Since this was an internal-only position, we had the opportunity and felt that it was important to provide feedback to all the candidates. Our QA Engineer met with each one to discuss what they did well, what they should work on and what resources to look into.

What we really liked about making the test blind was that we only looked at what the candidate provided. We didn’t look up their past bug reports or past performances. If this had been an external candidate, we wouldn’t have known those either. We didn’t give someone that we enjoy working with higher scores. We came to a consensus much faster for our top three than we would have if we didn’t have these objective standards. We were also hoping that the candidates enjoyed the experience too, and the feedback has been positive! Our top candidate feels that they earned the new position on merit rather than biases or office politics, and hopes this type of blind exercise shows up in other job openings. Others believe that it helped to put everyone on the same playing field… which was exactly our goal of the exercise!

We’re looking forward to including more exercises like this for each open position when possible. We feel that the anonymous nature of the “blind” test helped us focus on picking the person with the best skills for the job in a timely fashion, and the candidates felt that they were being compared evenly. Win-win!

Comments 6 comments

  • Member #184747 / about 7 years ago / 3

    I like that you took the opportunity to provide feedback to even those who did not make it all the way through. I wish that I knew what other companies that I've interviewed with that didn't hire me thought about me so I could strengthen my weaknesses as a person or even for the same company some time down the road.

    • Erik-Sparkfun / about 7 years ago / 1

      Giving feedback did take me a bit longer than I had anticipated. I wanted to make sure it was valuable to the candidates, but I also was very encouraged with the feedback I got in return from them all. While there was obviously some disappointment that they didn't get the job, it was good to hear multiple people say they felt they got a fair shake regardless of whether they knew us personally or not.

      As a bit of a follow-up, we're also planning on internally providing resources and training for those interested in learning more about the Software QA/Continuous Integration process starting later this fall. Exactly how it will look is something we have yet to figure out, but to those looking for a change of pace in their careers, we're hoping to provide exactly that.

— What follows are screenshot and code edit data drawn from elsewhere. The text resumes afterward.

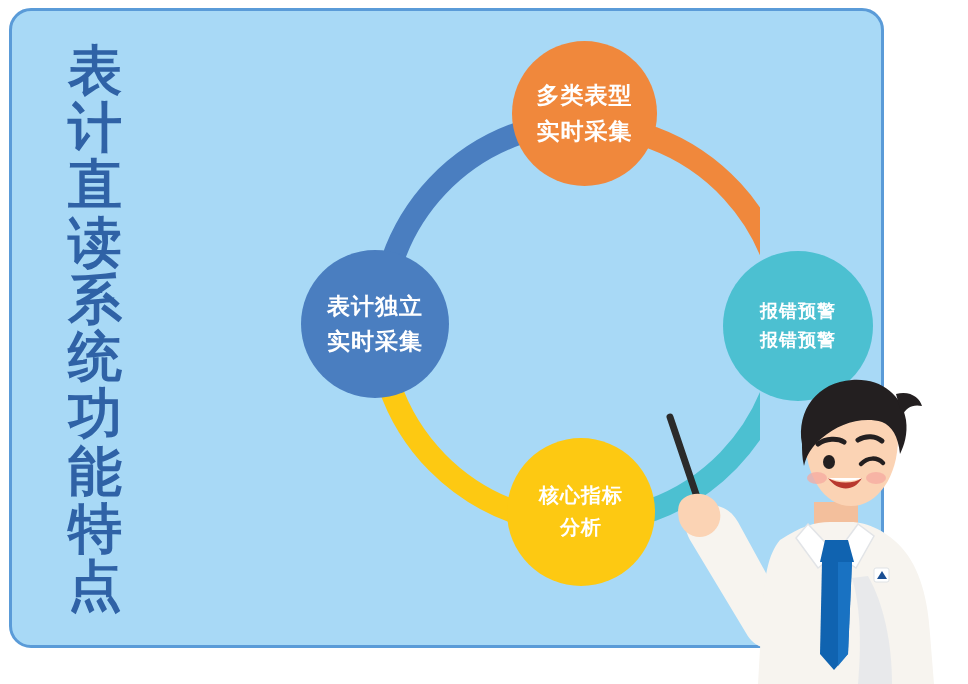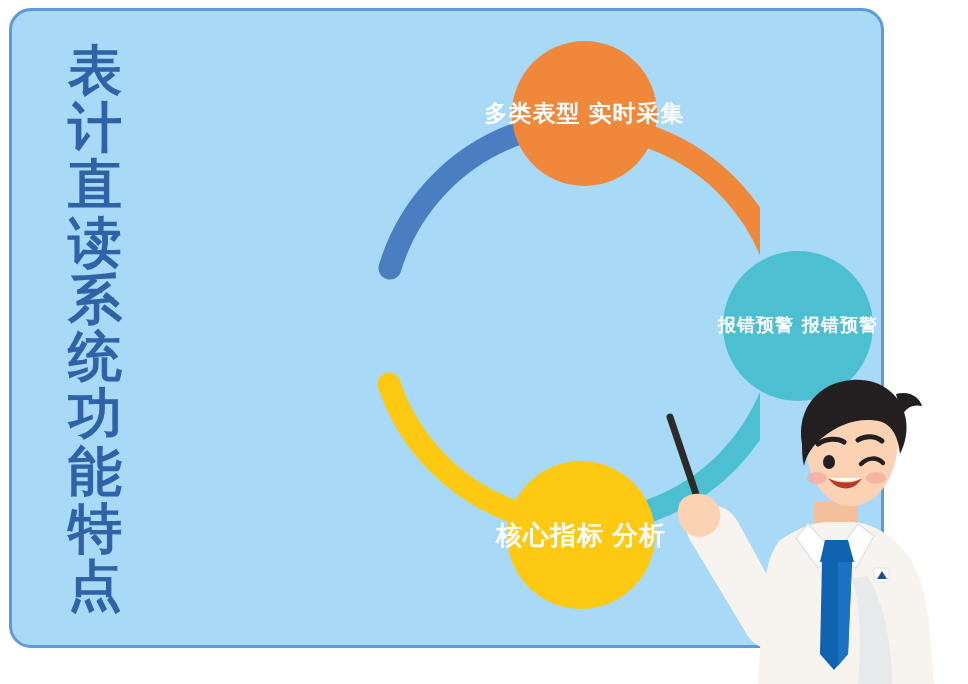--- a/index.html
+++ b/index.html
@@ -75,6 +75,7 @@
     position: absolute;
     border-radius: 50%;
     display: flex;
+    flex-direction: column;
     align-items: center;
     justify-content: center;
     color: #ffffff;

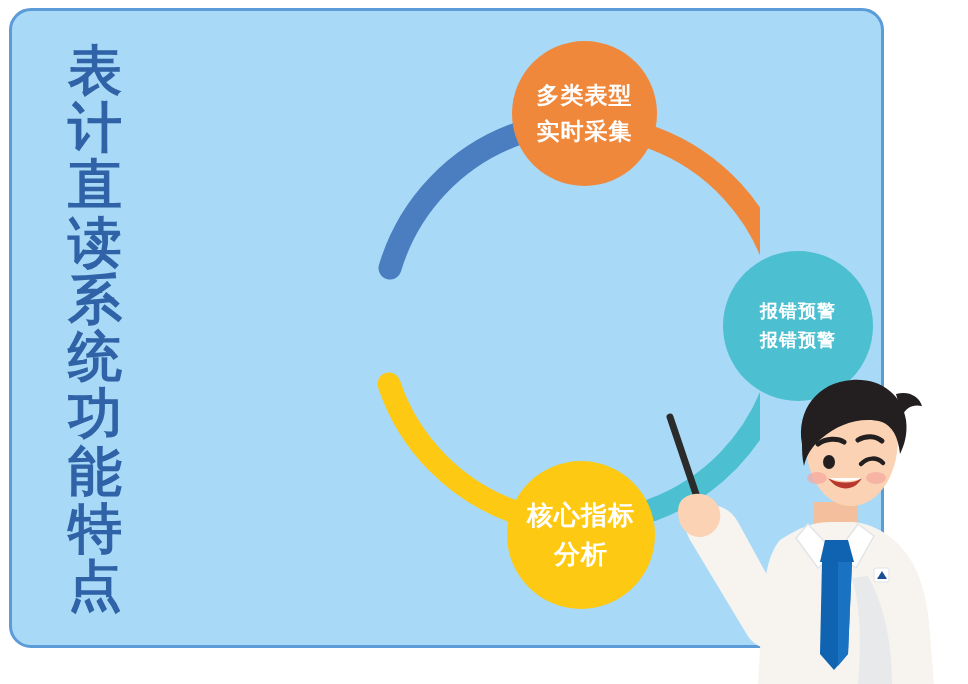--- a/index.html
+++ b/index.html
@@ -183,6 +183,10 @@
       <span>分析</span>
     </div>
 
+    <div class="node" id="node-left" style="background: rgb(74, 126, 192);">
+      <span>表计独立</span>
+      <span>实时采集</span>
+    </div>
 
   </div>
 

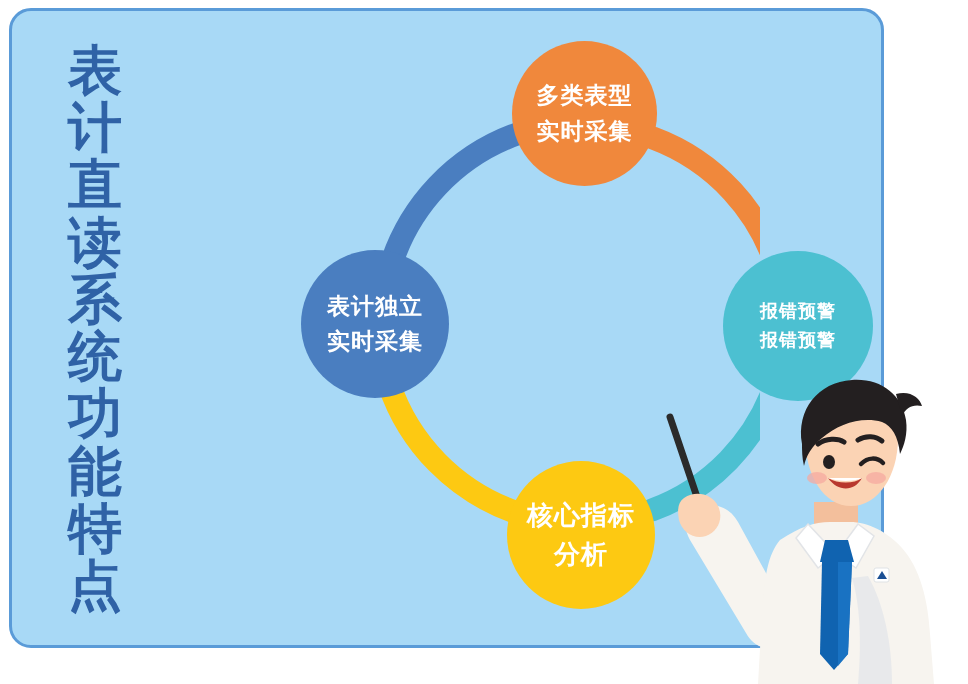--- a/index.html
+++ b/index.html
@@ -108,10 +108,10 @@
     font-size: 18px;
   }
   #node-bottom {
-    left: 367px; top: 451px;
+    left: 367px; top: 428px;
     width: 148px; height: 148px;
     background: #fdc912;
-    font-size: 26px;
+    font-size: 20px;
   }
   #node-left {
     left: 161px; top: 240px;

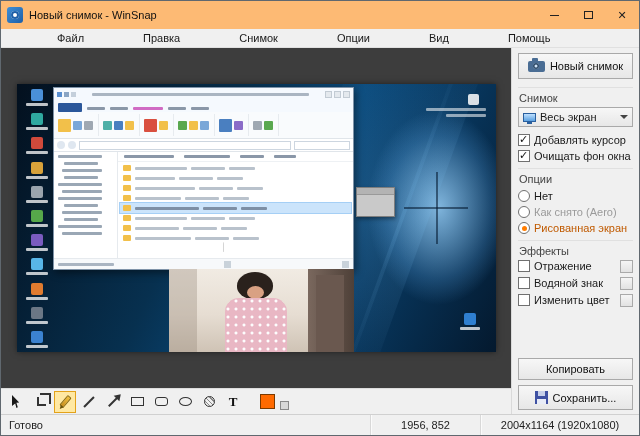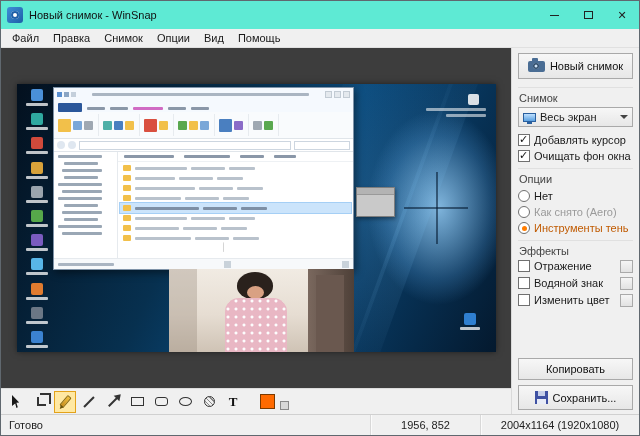--- a/index.html
+++ b/index.html
@@ -9,7 +9,7 @@
        display:flex;flex-direction:column;overflow:hidden;}
 
   
-  .titlebar{height:28px;background:#5eead4;display:flex;align-items:center;padding-left:6px;flex:0 0 auto;}
+  .titlebar{height:28px;background:#fdba74;display:flex;align-items:center;padding-left:6px;flex:0 0 auto;}
   .appicon{width:16px;height:16px;border-radius:3px;background:linear-gradient(135deg,#3f8fd6,#1d5fa8);
            position:relative;margin-right:6px;flex:0 0 auto;}
   .appicon::after{content:"";position:absolute;left:4px;top:4px;width:8px;height:8px;border-radius:50%;

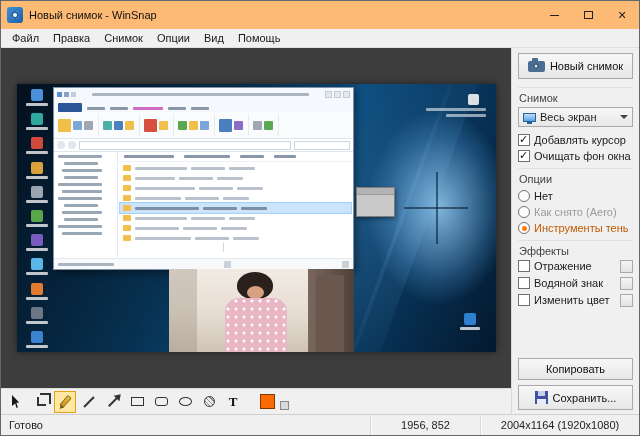--- a/index.html
+++ b/index.html
@@ -23,7 +23,7 @@
   
   .menubar{height:19px;background:#f0f0f0;border-bottom:1px solid #e0e0e0;display:flex;align-items:center;
            padding:0 4px;flex:0 0 auto;}
-  .menu-item{padding:2px 7px;cursor:default;}
+  .menu-item{padding:2px 7px;cursor:default;margin-left:45px;}
 
   
   .main{flex:1;display:flex;min-height:0;}

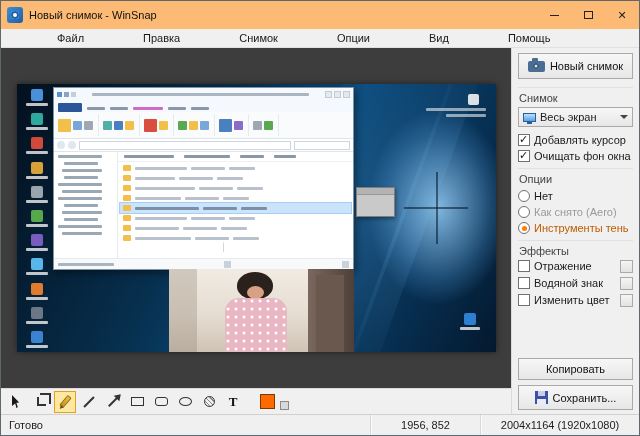--- a/index.html
+++ b/index.html
@@ -529,7 +529,7 @@
         </div>
         <div class="row">
           <span class="rb on"></span>
-          <span class="lab hot">Инструменты тень</span>
+          <span class="lab hot">Рисованная экран</span>
         </div>
       </div>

  • benty / about 7 years ago / 1

    Would be a dream to work at Sparkfun, but 8 years from graduation and health issues making it so I never got an engineering job after college kind of puts me out of the running. Its cool to see some of the processes at least

    • Erik-Sparkfun / about 7 years ago / 1

      I wouldn't agree that you're out of the running. Sure - it might for example be difficult to get straight into a Senior Electrical Engineer position if that's something we're hiring for, but every engineer's path at SparkFun has been a different one. There are plenty of examples of employees who have started in shipping or manual assembly, to then move on to different departments and jobs depending on skill and interest. I do believe we've had a quite a few Engineers come through Tech Support, for example.

      As for SWIT, we all started off down different paths too. I think there's only a couple of people (myself included) who actually have Computer Science degrees. I'm not trying to take anything away from having a relevant education - I'm just pointing out that there are many ways to become a skilled and productive employee in a given industry if you've got your sights set on it.